Il apparut qu’il avait été au séminaire en même temps que six Irlandais, tous prêtres depuis longtemps, qui recevaient des journaux et le tenaient au courant de la situation des affaires ecclésiastiques en Angleterre. Il s’informa avec empressement du Dr Posey pour la conversion de qui le brave homme avait continué, depuis toujours, de prier soir et matin.

– Je pensais qu’il était très près de la vérité, dit-il. Et il y parviendra finalement. Il y a beaucoup d’efficacité dans la prière.
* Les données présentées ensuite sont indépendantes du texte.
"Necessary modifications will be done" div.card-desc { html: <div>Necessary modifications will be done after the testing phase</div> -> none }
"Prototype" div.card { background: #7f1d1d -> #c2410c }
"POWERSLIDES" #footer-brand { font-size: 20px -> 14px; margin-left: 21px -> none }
Il faut être un protestant obstiné, un mécréant pour pouvoir prendre autre chose que du plaisir à cette histoire d’espérance ingénue. Tandis qu’il était si près du sujet, le bon père me demanda si j’étais chrétien et quand il reconnut que je ne l’étais pas ou du moins pas à sa façon, il glissa là-dessus avec une grande bonne volonté.
La route que nous suivions et que ce père athlétique avait construite de ses mains en l’espace d’un an arriva à un coude et nous découvrit quelques bâtiments blancs, un peu plus loin à l’arrière du bois. Au même instant, la cloche une fois de plus sonna au lointain. Nous étions tout près du couvent. Père Apollinaire (ainsi se nommait mon compagnon) m’arrêta :

– Je ne dois plus vous parler à partir d’ici, dit-il. Demandez le frère portier et tout ira bien. Mais essayez de me revoir quand vous sortirez de nouveau dans le bois, où j’ai permission de vous parler. Je suis enchanté d’avoir fait votre connaissance.
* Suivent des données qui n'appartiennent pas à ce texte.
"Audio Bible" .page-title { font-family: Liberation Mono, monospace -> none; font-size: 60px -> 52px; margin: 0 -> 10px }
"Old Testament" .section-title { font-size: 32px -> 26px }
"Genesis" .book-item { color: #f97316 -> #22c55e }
Et alors, levant soudain les bras, agitant les doigts et criant par deux fois : « Je ne dois plus parler, je ne dois plus parler ! », il s’enfuit devant moi et disparut sous le porche du monastère.

J’avoue que cette excentricité un peu spectrale contribua un instant à raviver mes craintes. Mais là où un seul était si bon et si naïf, pourquoi tous ne seraient-ils point pareils ? J’assumai un cœur courageux et me dirigeai vers la porte aussi vite que Modestine, qui semblait avoir de l’antipathie pour les couvents, me le permit. Depuis que je la connaissais, c’était la première porte qu’elle ne montrait pas une hâte inconvenante à franchir. J’assignai l’endroit dans les formes, quoique avec un battement de cœur. Père Michel, le père hospitalier et une paire de frères en robe de bure vinrent au guichet et confabulèrent avec moi un moment. Je pense que mon sac était la grande curiosité : il avait déjà séduit l’âme du pauvre Apollinaire qui m’avait chargé, sous serment, de le montrer au Père Prieur. Mais que ce fut ma diplomatie ou mon sac ou la certitude rapidement répandue dans cette partie de la communauté affectée au service des étrangers, qu’après tout je n’étais pas un colporteur, je n’éprouvai nulle difficulté à être admis. Modestine fut emmenée par un frère lai aux écuries et moi-même et mon paquetage fûmes reçus à Notre-Dame des Neiges.